THERE WAS a sort of dress parade on the top flat at Spats’ every Saturday. On ordinary days the Beauties came in their second best, which was changed on the premises for paste-stiffened skirts and bedraggled blouses, any old thing being considered good enough to work in. But on Saturday the pasters and folders sported their glad rags, forgetting nothing that would impress their enemies; and in the bitter rivalry of dress there were no friendships. On this day the new hat was flashed upon the factory like a smack in the face, the unexpected frock shocked the Beauties with its insolent beauty, the nine-carat brooch or the glittering ring, set profusely with precious stones, “quite as good as diamonds”, was displayed for the first time with a disregard for the feelings of others that was simply vindictive. Every girl did her utmost on Saturday, and, excepting in a few special cases, always with the fear that her best possible would be out-done by a special effort on the part of some more fortunate sister.

On this particular Saturday morning Kitty Coudray had no misgivings. She was wearing the whole of her new summer’s goods for the first time, and went up the front stairs, so that she might have to walk the length of the flat to the dressing-room. Every woman in an astonishing frock is at heart a stage-manager. Kitty’s entrance was a great success, her march down the stage a triumph. She was radiant in blue and white muslin, and a saucy little black hat with white lace and feathers. The girls who had gone before sighed over their little faded glories, and meekly abandoned all pretensions for the time being.
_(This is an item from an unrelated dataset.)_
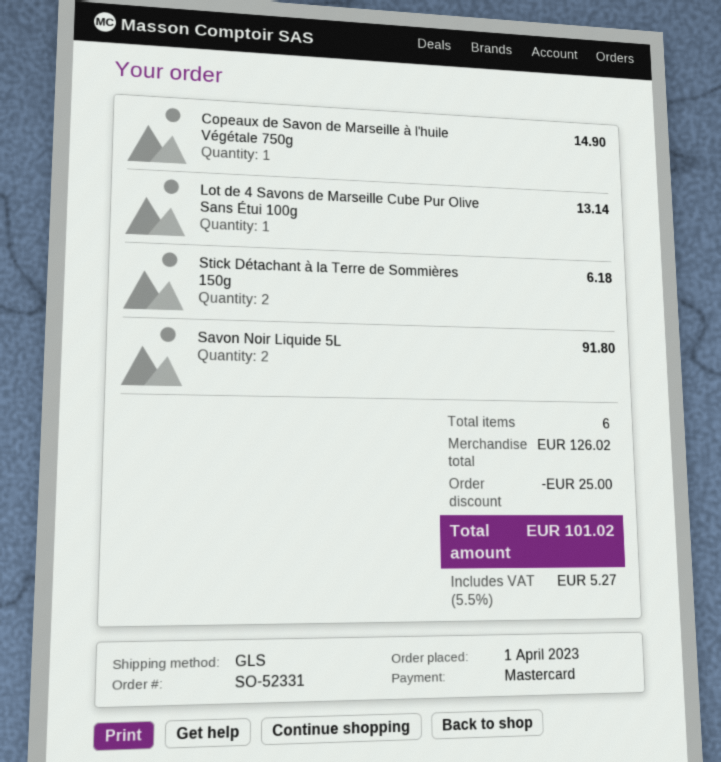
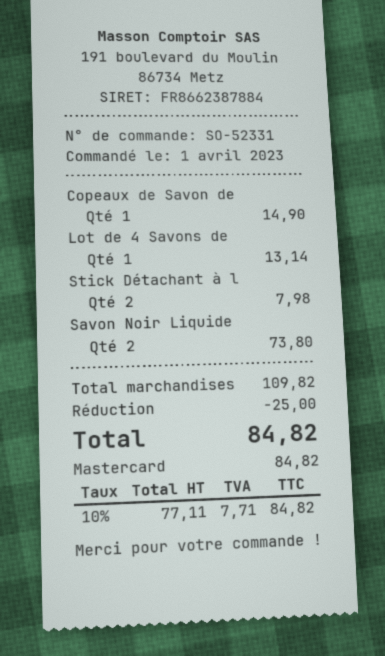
Stick Détachant à la Terre de Sommières 150g: 2 for 6.18 -> 2 for 7.98
Savon Noir Liquide 5L: 2 for 91.80 -> 2 for 73.80
subtotal: 126.02 -> 109.82
tax: 5.5% = 5.27 -> 10% = 7.71
total: 101.02 -> 84.82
“Oh my, what a turn you’ve give me!” cried the clerk, having fallen off his stool in blind wonder.

Benno’s amazement, if facetious, was flattering, and Kitty smiled on him very sweetly.
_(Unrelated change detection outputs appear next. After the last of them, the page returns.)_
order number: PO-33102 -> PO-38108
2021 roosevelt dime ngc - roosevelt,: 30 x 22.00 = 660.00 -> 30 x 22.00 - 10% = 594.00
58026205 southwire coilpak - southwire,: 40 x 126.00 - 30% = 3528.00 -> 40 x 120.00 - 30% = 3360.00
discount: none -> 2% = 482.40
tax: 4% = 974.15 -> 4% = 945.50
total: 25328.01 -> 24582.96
The packer barred her way. “Break it t’ me gently,” he said in an awed voice. “Have y’ killed yer rich old uncle ’r embezzled ther fain’ly di’monds?”

Kitty blushingly insisted that it was only a simple bit of a dress for second best—nothing to speak of.

“Yer er fair blaze iv glory,” Mills continued. “Y’ kin do what y’ like with me. I’m done. I’ll never get over this, I know.” He was walking round her, humbly inspecting.

“Yah-h-h,” cried a derisive voice from a distant board, “stick ’er in the bloomin’ winder, ’n’ give ther town er charnce!”

Kitty stiffened at once, her nose went up, and she walked on with an increase of dignity, but not really displeased. That cry had come from a stricken soul. It was really a tribute. She would not have been wholly satisfied had the girls taken it all quite kindly.

The Salvation Army lass at the machine began to sing a plaintive little hymn. The Army had had a revival in the cheap suburbs lately, and had been getting in some good work amongst the factory hands. There were two or three converts in the room. They joined in the hymn. It was the protest of the saints against the vanities of the flesh. Spotty Corbet, the machinist, was intensely “saved”. She came to work in shabby regimentals, and spoke a three minutes’ grace over a “crib” of bread and jam that it took her two minutes to eat. She was a squat, sallow girl of about sixteen, sullen and slovenly, and had a guilty secret. When not observed, she oiled her greasy dark hair with the machine lubricators.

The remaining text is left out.